L’écran vidéo qui se trouvait face au tapis roulant de Raphaël s’alluma sur un chemin identique à celui de Gérald, en fait une reproduction " exacte " du sentier du chipmunk.

(Ce sentier, qu’ils auraient donc pu réellement emprunter, faisait en effet le tour du mégacampus. Quels avantages voyaient-ils donc à venir dans cet endroit confiné sentant la sueur ?

Pour Gérald, l’avantage avancé était qu’il ne pouvait interrompre une balade réelle au grand air sous prétexte qu’un banc de musculation s’était libéré ou tout simplement parce qu’il en avait marre ! Mais la raison essentielle à leur enfermement raisonnait au-dessus d’eux : l’ordinateur ne jugeait pas utile, en effet, de simuler l’exceptionnelle pluie d’orage qui bombardait le plexidôme du puits de jour de la salle de musculation.)

Ainsi les deux amis couraient et pédalaient sur le chemin virtuel N° 8 dit " chemin du chipmunk ". Face à eux, des écrans de grandes dimensions s’appliquaient à simuler chaque détail de ce parcours sans véritable difficulté.
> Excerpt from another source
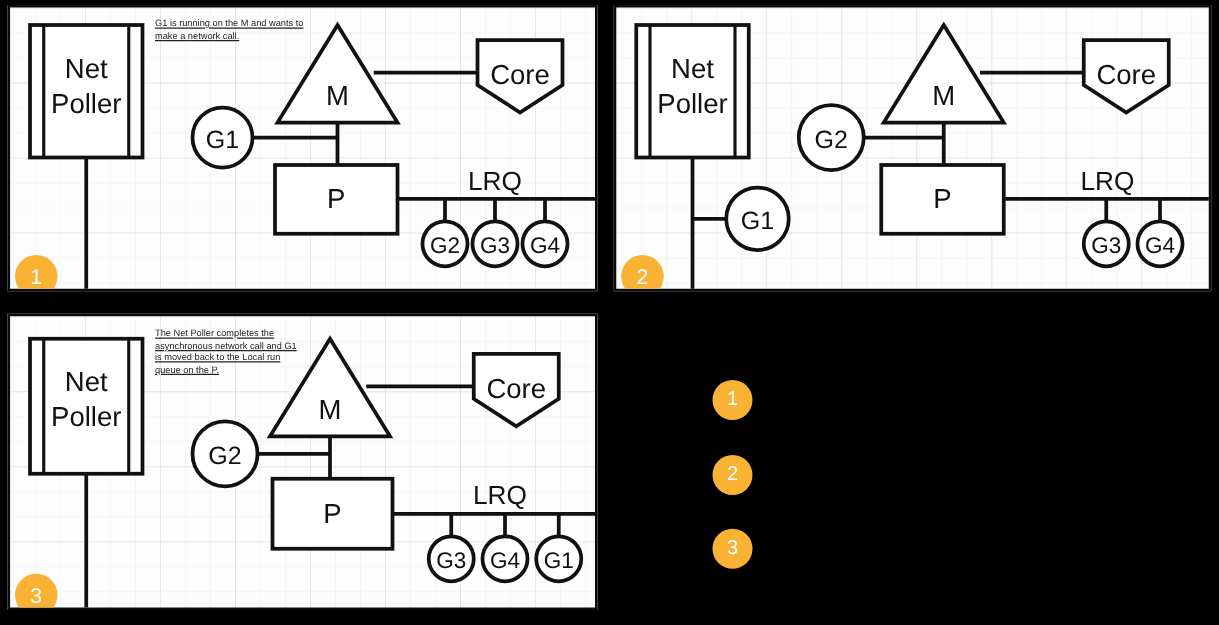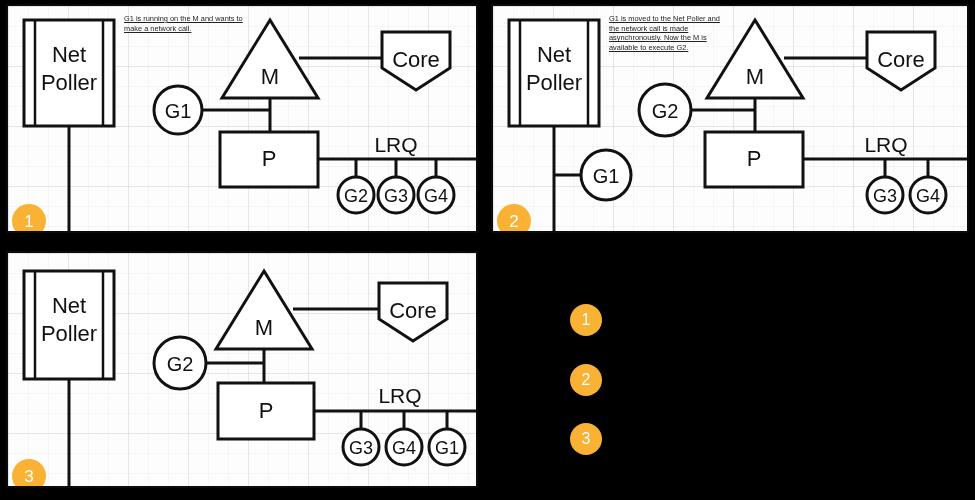"G1 is moved to the" div.cap { html: <div>G1 is moved to the Net Poller and the network call is made asynchronously. Now the M is available to execute G2.</div> -> none }
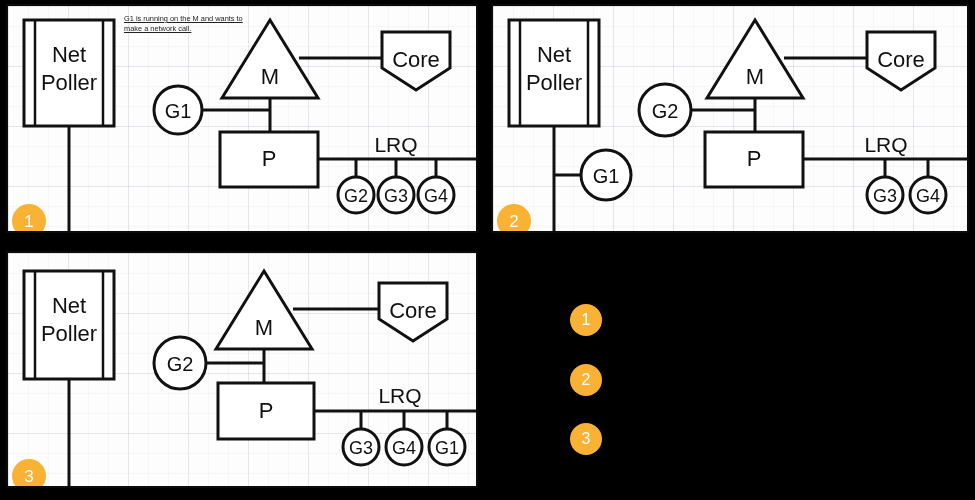"The Net Poller completes the" div.cap { html: none -> <div>The Net Poller completes the asynchronous network call and G1 is moved back to the Local run queue on the P.</div> }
Les deux écrans jumeaux n’affichaient pourtant pas exactement la même image ni les mêmes indications :

D’une part, sur chacun d’entre eux, incrustés sur deux lignes en bas de l’écran, figuraient la position, la distance parcourue, la vitesse moyenne et la vitesse instantanée.

D’autre part, l’écran de Gérald, censé représenter ce que voyait un cycliste, dessinait dans ses coins supérieurs des rétroviseurs. Dans ces derniers, on pouvait d’ailleurs voir courir un petit personnage en costume bleu tandis que roulait au milieu du chemin, face à Raphaël, un vélo bleu monté par un personnage en costume rouge, presque aussi rouge que la figure de Franck qui venait d’arriver sur le rameur à gauche de Raphaël.

- Désolé les amis, je ne peux pas vous suivre dans les bois, fit-il hilare en allumant son écran vidéo.

- Eh ! Baisse un peu le bruitage de tes rames s’il te plaît, tes " floc-floc " me donne envie d’aller pisser ! répliqua Obéron.

- T’as qu’à aller derrière un de ces arbres ! fit Gérald en éclatant de rire sans retenue.